Former psychic agents band together to thwart assassins targeting them—and world leaders—in Easton and Wu’s SF thriller.
Gabriel Thomas was certain that he and his friend, Bernarde Cardonne, were the only mind-readers left. Both of these men, now senior citizens, once worked for intelligence agencies: Gabriel for the CIA and Bernarde for France’s DGSE. But the peace of their relatively quiet lives (they own and run a French restaurant called Chez Bernie in Washington, D.C.) is shattered by the sudden presence of other psychics. Gabriel meets an apparently friendly one named Katrinka Kharatyan, a Russian who initially contacts him via coded text messages. On the global stage, world leaders are dying; the deaths initially seem natural but are later deemed assassinations when more overt attempts are made against American politicians, including the president. The CIA wants to “re-establish” the psychic team, which may be the reason the assassins eventually train their sights on the mind-readers; now, Gabriel, Katrinka, and Bernarde are in danger, along with Colin Visnic, a teenage guitarist, and Calli Maduro, a woman who previously used her skills in the service of a Mexican federal agency.
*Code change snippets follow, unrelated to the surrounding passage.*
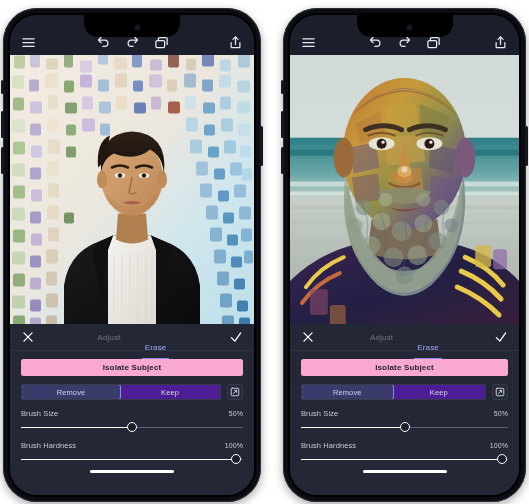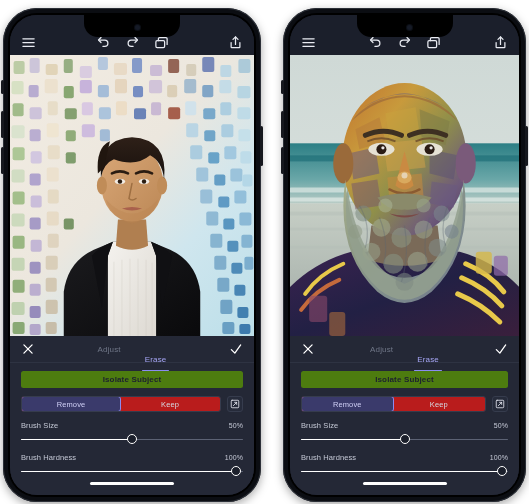--- a/index.html
+++ b/index.html
@@ -83,7 +83,7 @@
   .panel {
     flex:0 0 auto;
     background:#242836;
-    padding-bottom:4px;
+    padding-bottom:16px;
   }
   .tabrow {
     height:27px;

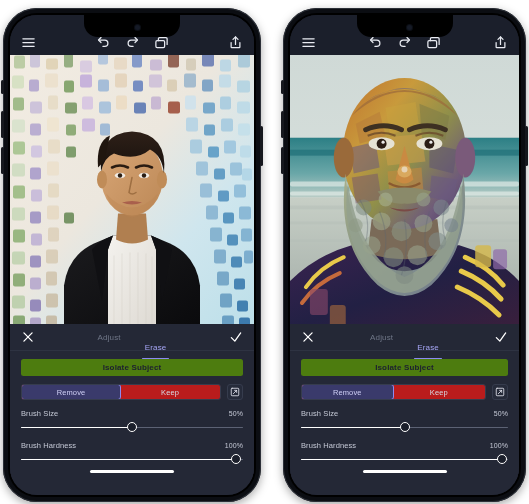--- a/index.html
+++ b/index.html
@@ -111,7 +111,7 @@
 
   .isolate-btn {
     width:100%; height:17px;
-    background:#4d7c0f;
+    background:#f9a8d4;
     border:none; border-radius:2.5px;
     color:#1d2030;
     font-family:"Liberation Sans", sans-serif;

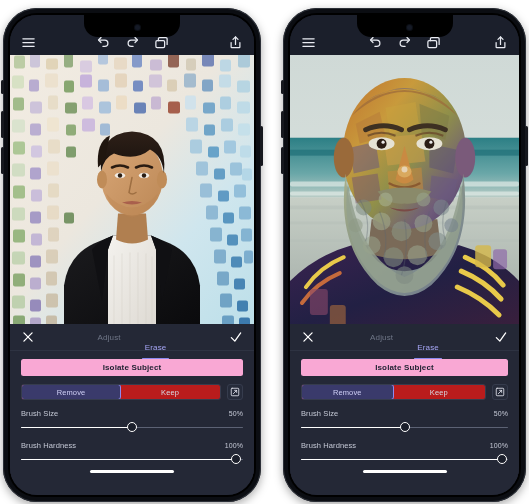--- a/index.html
+++ b/index.html
@@ -124,7 +124,7 @@
   .segctl {
     flex:1 1 auto; display:flex;
     height:16px;
-    background:#b91c1c;
+    background:#4c1d95;
     border:1px solid #363c4d;
     border-radius:3px;
     overflow:hidden;

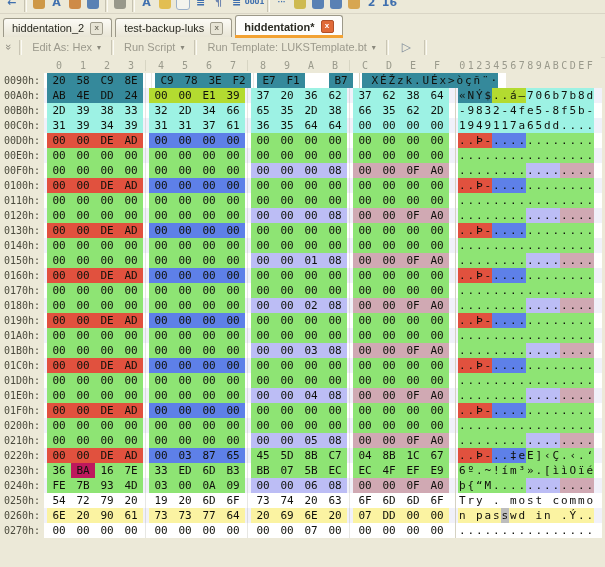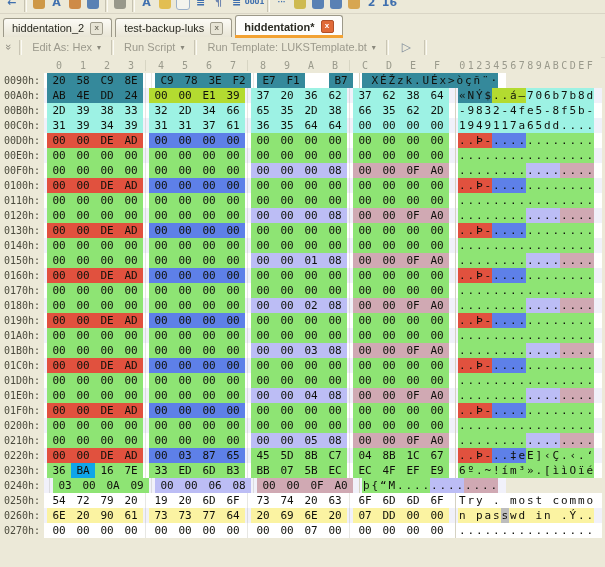--- a/index.html
+++ b/index.html
@@ -1558,7 +1558,7 @@
           <span class="cells">
             <span class="grp">
               <span class="bcell" style="background: rgb(142, 228, 116);">36</span>
-              <span class="bcell" style="background: #0ea5e9;">BA</span>
+              <span class="bcell" style="background: #be185d;">BA</span>
               <span class="bcell" style="background: rgb(142, 228, 116);">16</span>
               <span class="bcell" style="background: rgb(142, 228, 116);">7E</span>
             </span>

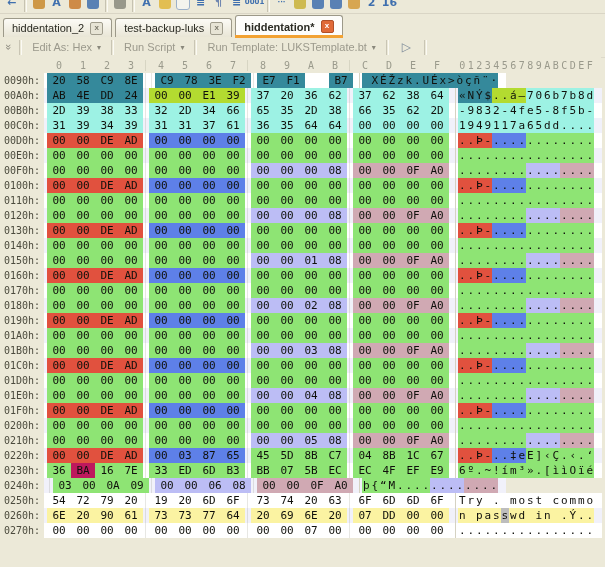--- a/index.html
+++ b/index.html
@@ -1608,6 +1608,12 @@
         <div class="hrow" style="--base: #F1F1FA;">
           <span class="addr">0240h:</span>
           <span class="cells">
+            <span class="grp">
+              <span class="bcell" style="background: rgb(142, 228, 116);">FE</span>
+              <span class="bcell" style="background: rgb(142, 228, 116);">7B</span>
+              <span class="bcell" style="background: rgb(142, 228, 116);">93</span>
+              <span class="bcell" style="background: rgb(142, 228, 116);">4D</span>
+            </span>
             <span class="ggap" style="background: rgb(241, 241, 250);"></span>
             <span class="grp">
               <span class="bcell" style="background: rgb(142, 228, 116);">03</span>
After the group survives an attack, Quentin Gibson, Gabriel’s ex-boss at the CIA, suggests using Chez Bernie as a “listening post and base of operations.” It’s there that they fight off all sorts of threats, from character assassination to the more traditional variety, leveled against political figures and the psychics themselves. Meanwhile, their adversaries regularly meet and grow increasingly determined to take out their targets as they work to implement a long-brewing plan that they believe will be their “crowning achievement,” regardless of who stands in their way.
A sublime, diverting hybrid-genre tale with chic supernatural powers and series potential.